## EXERCISE OBJECTIVE
In the records below, find the line with "-290,15 +290,6 @@" and the line with "<legend>价格</legend>". Print both exactly, along with every line between them, and no other line.

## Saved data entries
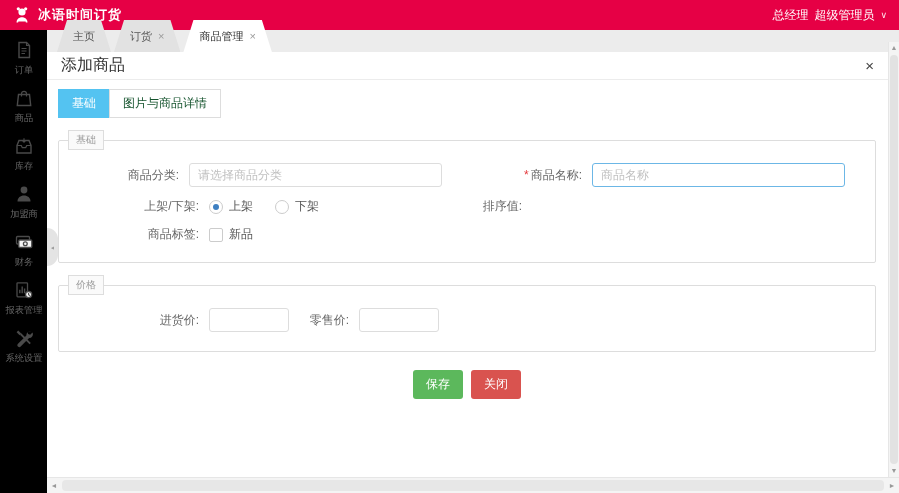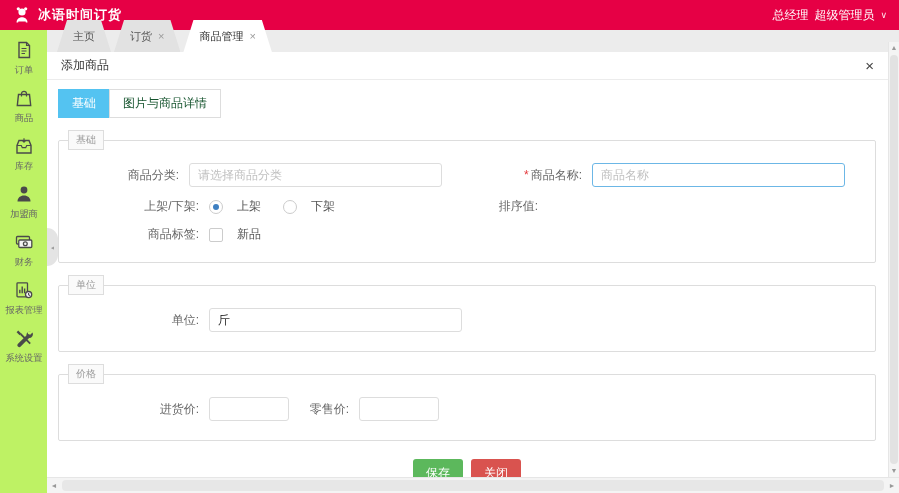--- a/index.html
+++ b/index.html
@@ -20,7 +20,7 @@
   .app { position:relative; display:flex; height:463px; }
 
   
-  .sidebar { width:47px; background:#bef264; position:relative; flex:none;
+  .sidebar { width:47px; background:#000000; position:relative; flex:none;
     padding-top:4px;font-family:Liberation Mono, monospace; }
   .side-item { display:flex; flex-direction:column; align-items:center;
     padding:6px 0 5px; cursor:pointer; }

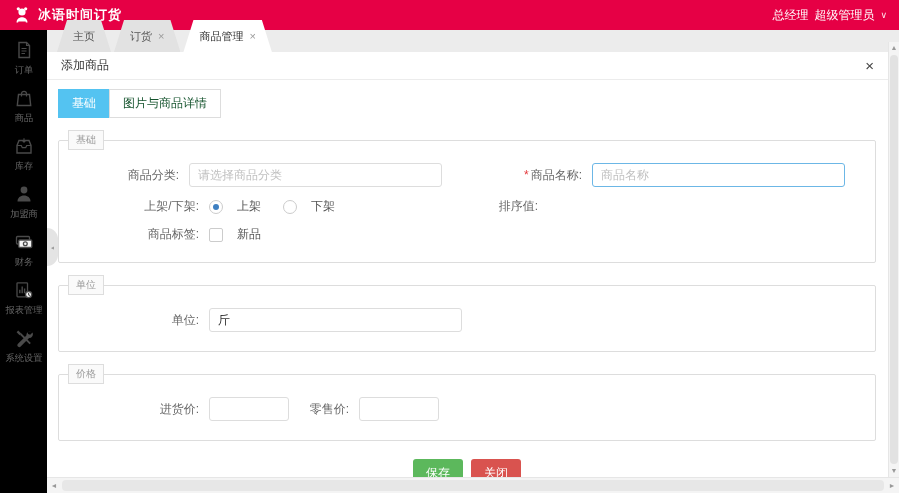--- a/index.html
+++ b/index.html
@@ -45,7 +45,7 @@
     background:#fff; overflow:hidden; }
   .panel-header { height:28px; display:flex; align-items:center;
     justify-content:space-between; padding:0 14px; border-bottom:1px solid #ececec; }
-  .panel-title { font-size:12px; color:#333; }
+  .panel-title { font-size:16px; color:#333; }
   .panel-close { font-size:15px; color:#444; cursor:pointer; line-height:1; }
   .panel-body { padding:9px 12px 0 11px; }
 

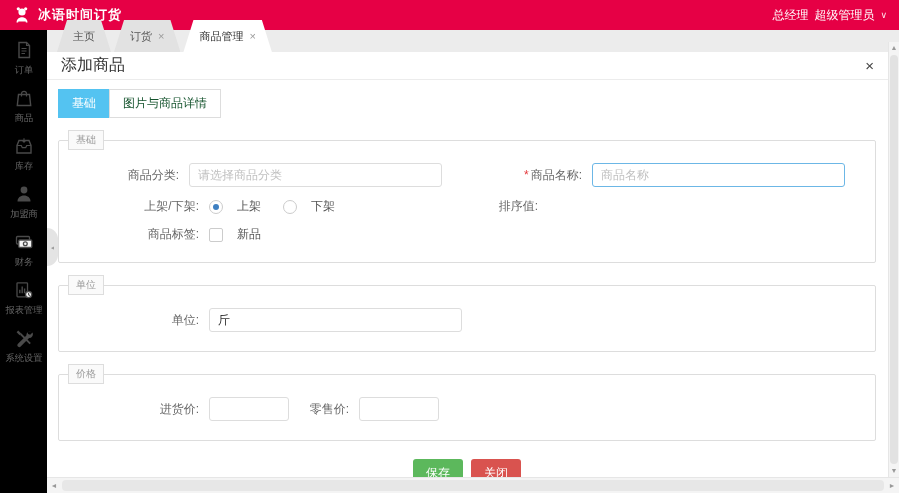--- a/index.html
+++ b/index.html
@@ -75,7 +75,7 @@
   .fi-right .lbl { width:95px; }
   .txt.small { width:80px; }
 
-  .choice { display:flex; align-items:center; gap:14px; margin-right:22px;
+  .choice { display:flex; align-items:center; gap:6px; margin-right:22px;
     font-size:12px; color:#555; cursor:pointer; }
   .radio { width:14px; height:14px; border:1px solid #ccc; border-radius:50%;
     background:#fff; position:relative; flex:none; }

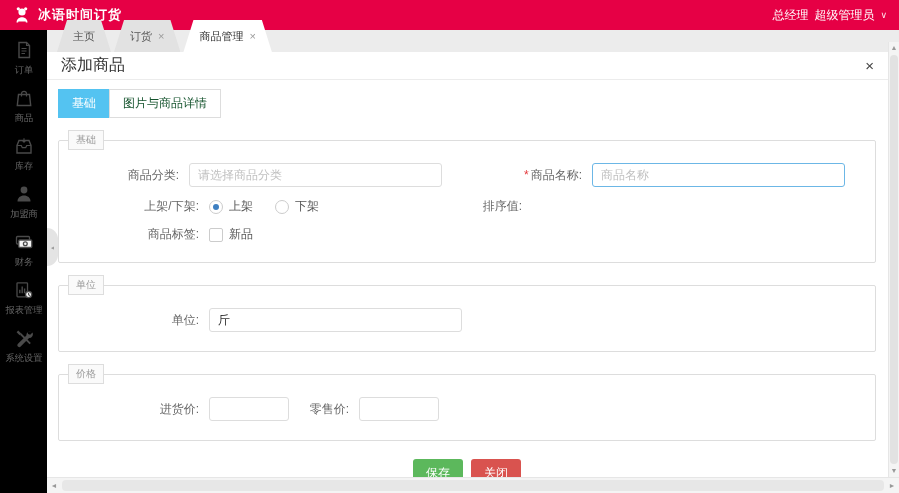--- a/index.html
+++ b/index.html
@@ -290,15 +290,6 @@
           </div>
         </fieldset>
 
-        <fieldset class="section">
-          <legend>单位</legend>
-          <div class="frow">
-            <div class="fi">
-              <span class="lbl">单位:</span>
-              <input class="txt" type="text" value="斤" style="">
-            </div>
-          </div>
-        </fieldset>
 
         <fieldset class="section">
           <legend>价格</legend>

* * *

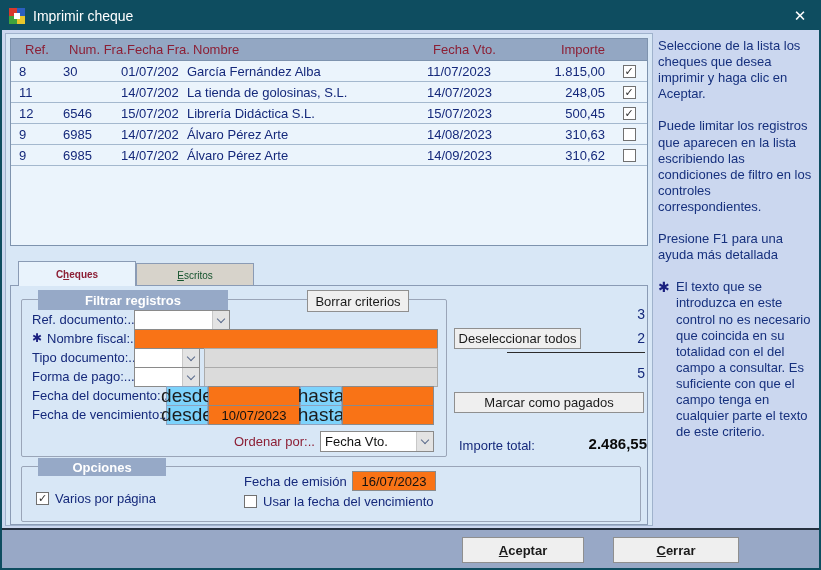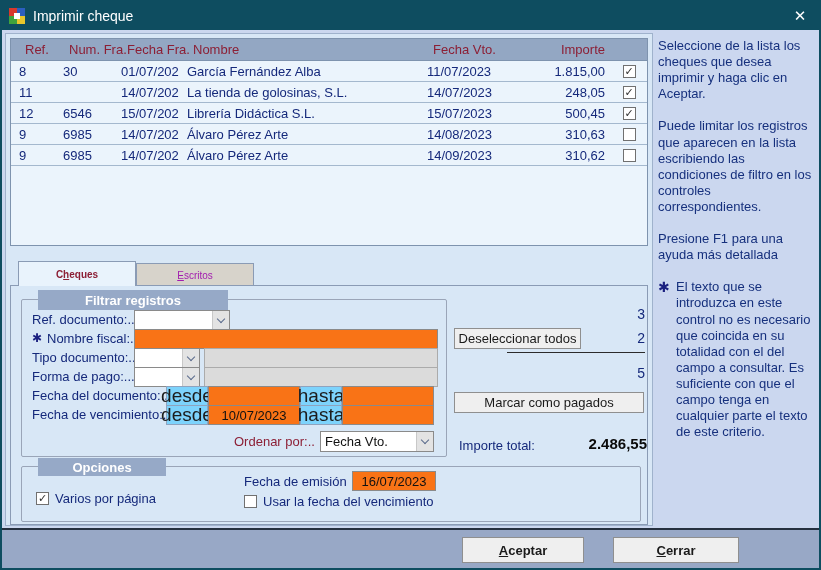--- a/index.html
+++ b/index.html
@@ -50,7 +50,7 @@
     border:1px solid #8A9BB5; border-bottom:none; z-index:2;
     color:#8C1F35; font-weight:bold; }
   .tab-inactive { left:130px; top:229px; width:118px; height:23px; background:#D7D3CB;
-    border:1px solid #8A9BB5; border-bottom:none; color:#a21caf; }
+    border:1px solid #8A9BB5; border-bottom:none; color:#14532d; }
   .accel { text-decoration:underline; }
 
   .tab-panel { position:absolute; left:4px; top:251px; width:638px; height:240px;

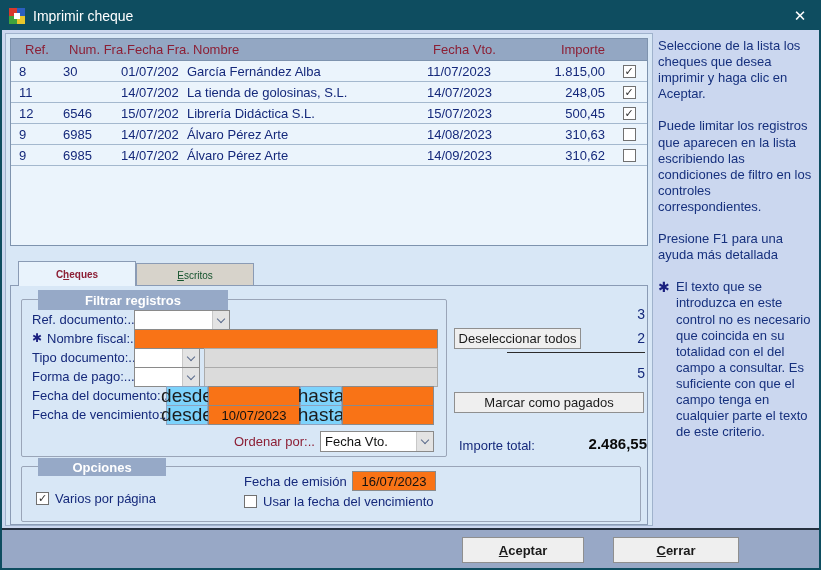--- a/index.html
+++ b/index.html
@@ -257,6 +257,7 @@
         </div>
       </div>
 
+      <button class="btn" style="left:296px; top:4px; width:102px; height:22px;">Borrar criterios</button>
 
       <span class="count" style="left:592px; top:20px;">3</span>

...

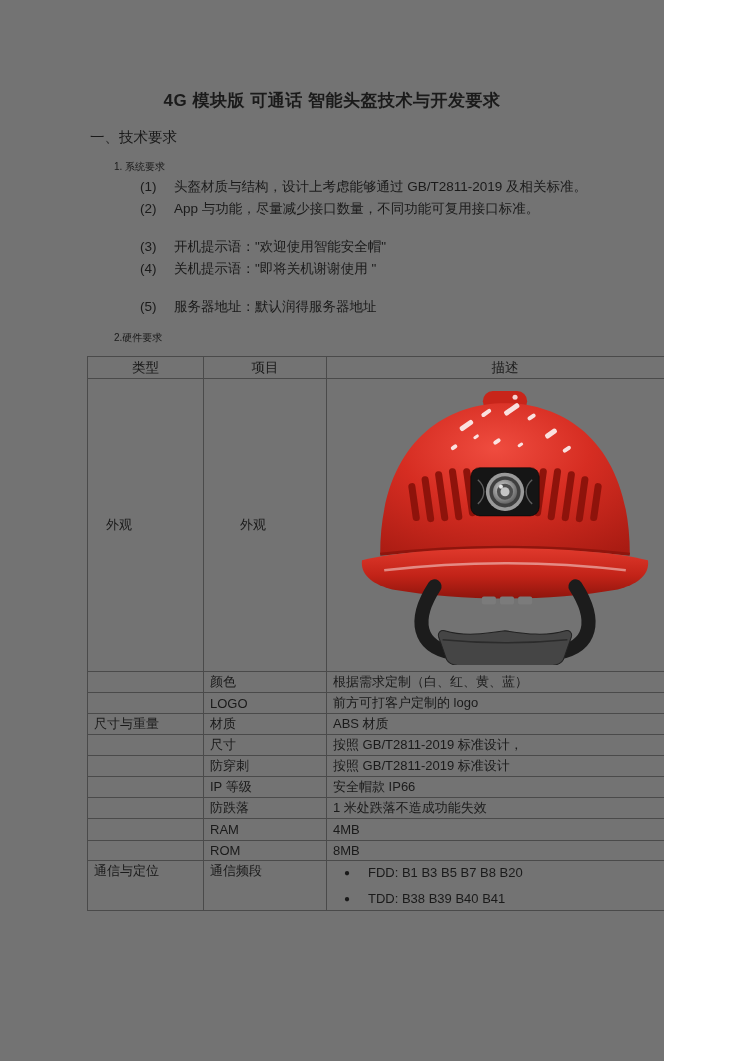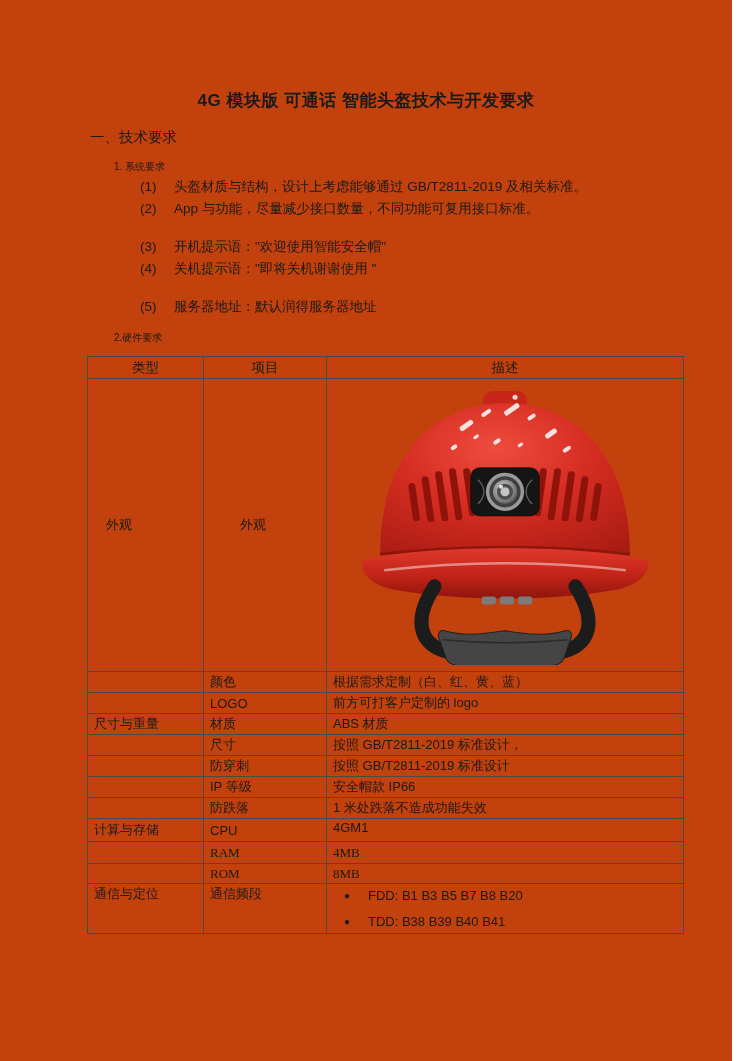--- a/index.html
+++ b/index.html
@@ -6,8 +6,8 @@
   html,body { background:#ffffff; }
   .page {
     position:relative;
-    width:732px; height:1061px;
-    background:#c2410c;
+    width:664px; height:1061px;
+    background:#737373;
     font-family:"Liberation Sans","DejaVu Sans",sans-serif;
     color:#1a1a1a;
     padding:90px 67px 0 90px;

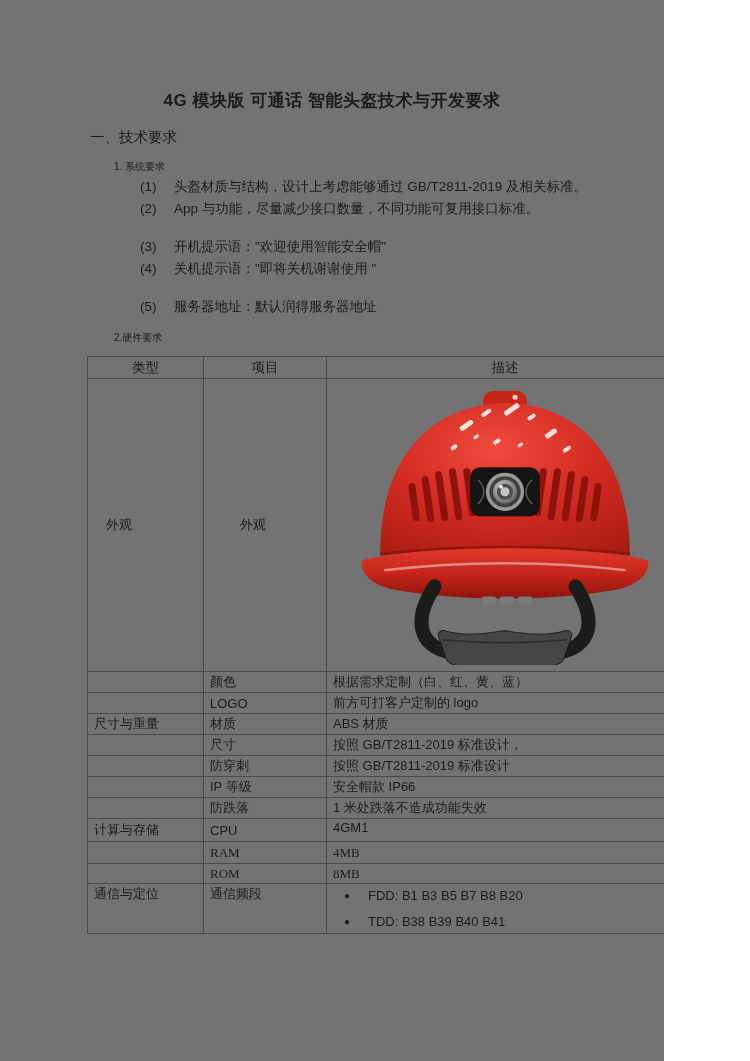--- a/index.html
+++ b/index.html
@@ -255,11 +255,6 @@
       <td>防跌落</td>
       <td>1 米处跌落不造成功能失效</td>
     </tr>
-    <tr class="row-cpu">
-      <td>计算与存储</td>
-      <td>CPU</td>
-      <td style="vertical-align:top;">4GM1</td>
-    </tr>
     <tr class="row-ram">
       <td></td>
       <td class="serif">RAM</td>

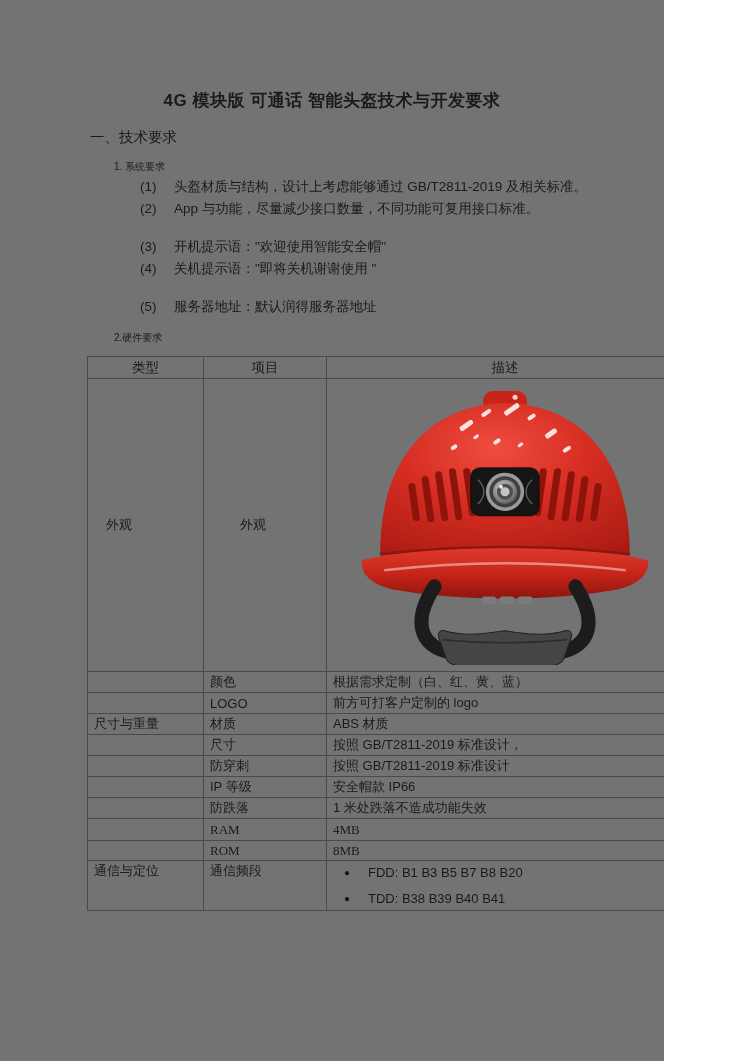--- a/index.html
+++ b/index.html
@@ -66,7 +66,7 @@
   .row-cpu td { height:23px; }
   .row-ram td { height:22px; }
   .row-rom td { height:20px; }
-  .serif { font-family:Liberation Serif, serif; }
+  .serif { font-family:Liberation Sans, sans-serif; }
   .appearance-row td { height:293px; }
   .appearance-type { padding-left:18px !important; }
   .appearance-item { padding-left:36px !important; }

## RESULT OF THE EXERCISE
@@ -290,15 +290,6 @@
           </div>
         </fieldset>
 
-        <fieldset class="section">
-          <legend>单位</legend>
-          <div class="frow">
-            <div class="fi">
-              <span class="lbl">单位:</span>
-              <input class="txt" type="text" value="斤" style="">
-            </div>
-          </div>
-        </fieldset>
 
         <fieldset class="section">
           <legend>价格</legend>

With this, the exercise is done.